[[ Extracted data open ]]

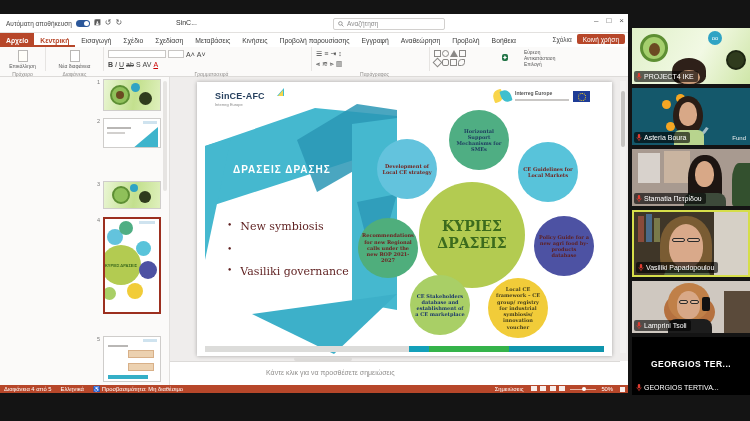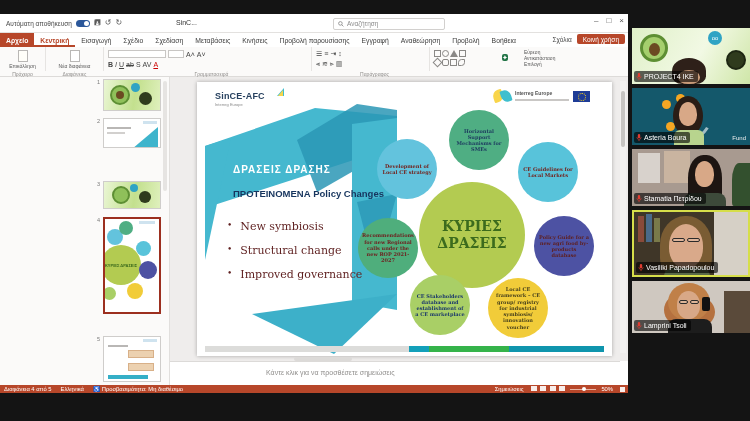--- a/index.html
+++ b/index.html
@@ -301,7 +301,6 @@
           </div>
 
           <div class="banner-title">ΔΡΑΣΕΙΣ ΔΡΑΣΗΣ</div>
-          <div class="banner-sub">ΠΡΟΤΕΙΝΟΜΕΝΑ Policy Changes</div>
 
           <div class="bullets">
             <div>

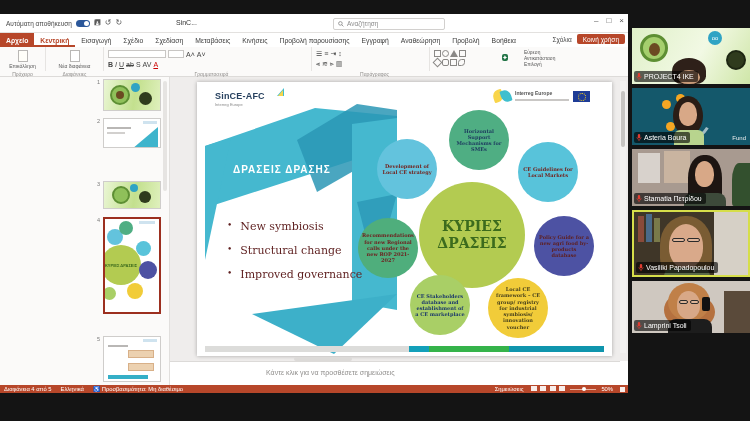--- a/index.html
+++ b/index.html
@@ -309,7 +309,6 @@
               </div>
             <div>
                 <span class="dot">•</span>
-                <span>Structural change</span>
               </div>
             <div>
                 <span class="dot">•</span>

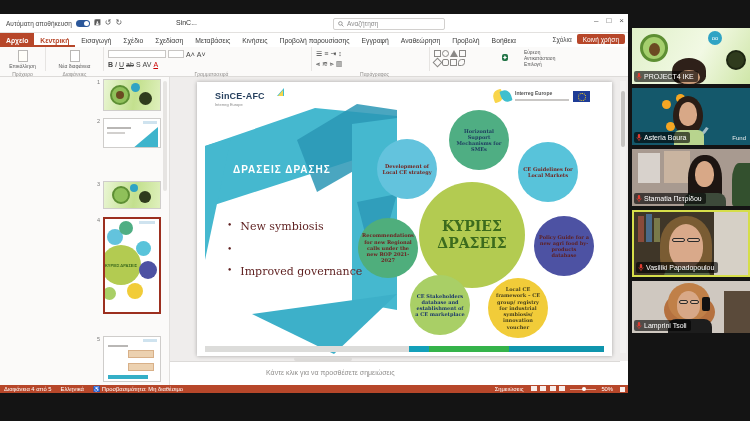--- a/index.html
+++ b/index.html
@@ -312,7 +312,7 @@
               </div>
             <div>
                 <span class="dot">•</span>
-                <span>Improved governance</span>
+                <span>Vasiliki governance</span>
               </div>
           </div>
 

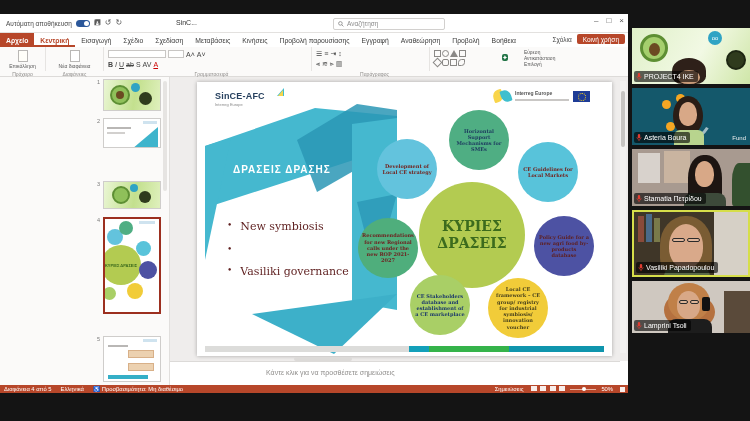--- a/index.html
+++ b/index.html
@@ -474,6 +474,17 @@
     </div>
   </div>
 
+  <div class="tile" style="top:337px;height:58px;background:#000;">
+    <div class="ctrtext">GEORGIOS  TER...</div>
+    <div class="plabel">
+      <svg class="micico" viewBox="0 0 10 14">
+          <rect x="3" y="1" width="4" height="7" rx="2" fill="#e03c31"></rect>
+          <path d="M1.5 6.5a3.5 3.5 0 0 0 7 0" fill="none" stroke="#e03c31" stroke-width="1.2"></path>
+          <line x1="5" y1="10.5" x2="5" y2="13" stroke="#e03c31" stroke-width="1.2"></line>
+        </svg>
+      <span>GEORGIOS  TERTIVA...</span>
+    </div>
+  </div>
 
 </div>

[[ Extracted data closed ]]

### [Your instructions]
Once the pictures are removed, copy the listing exactly.

### [Response]
--- a/index.html
+++ b/index.html
@@ -301,7 +301,6 @@
           </div>
 
           <div class="banner-title">ΔΡΑΣΕΙΣ ΔΡΑΣΗΣ</div>
-          <div class="banner-sub">ΠΡΟΤΕΙΝΟΜΕΝΑ Policy Changes</div>
 
           <div class="bullets">
             <div>

--- a/index.html
+++ b/index.html
@@ -309,7 +309,6 @@
               </div>
             <div>
                 <span class="dot">•</span>
-                <span>Structural change</span>
               </div>
             <div>
                 <span class="dot">•</span>

--- a/index.html
+++ b/index.html
@@ -312,7 +312,7 @@
               </div>
             <div>
                 <span class="dot">•</span>
-                <span>Improved governance</span>
+                <span>Vasiliki governance</span>
               </div>
           </div>
 

--- a/index.html
+++ b/index.html
@@ -474,6 +474,17 @@
     </div>
   </div>
 
+  <div class="tile" style="top:337px;height:58px;background:#000;">
+    <div class="ctrtext">GEORGIOS  TER...</div>
+    <div class="plabel">
+      <svg class="micico" viewBox="0 0 10 14">
+          <rect x="3" y="1" width="4" height="7" rx="2" fill="#e03c31"></rect>
+          <path d="M1.5 6.5a3.5 3.5 0 0 0 7 0" fill="none" stroke="#e03c31" stroke-width="1.2"></path>
+          <line x1="5" y1="10.5" x2="5" y2="13" stroke="#e03c31" stroke-width="1.2"></line>
+        </svg>
+      <span>GEORGIOS  TERTIVA...</span>
+    </div>
+  </div>
 
 </div>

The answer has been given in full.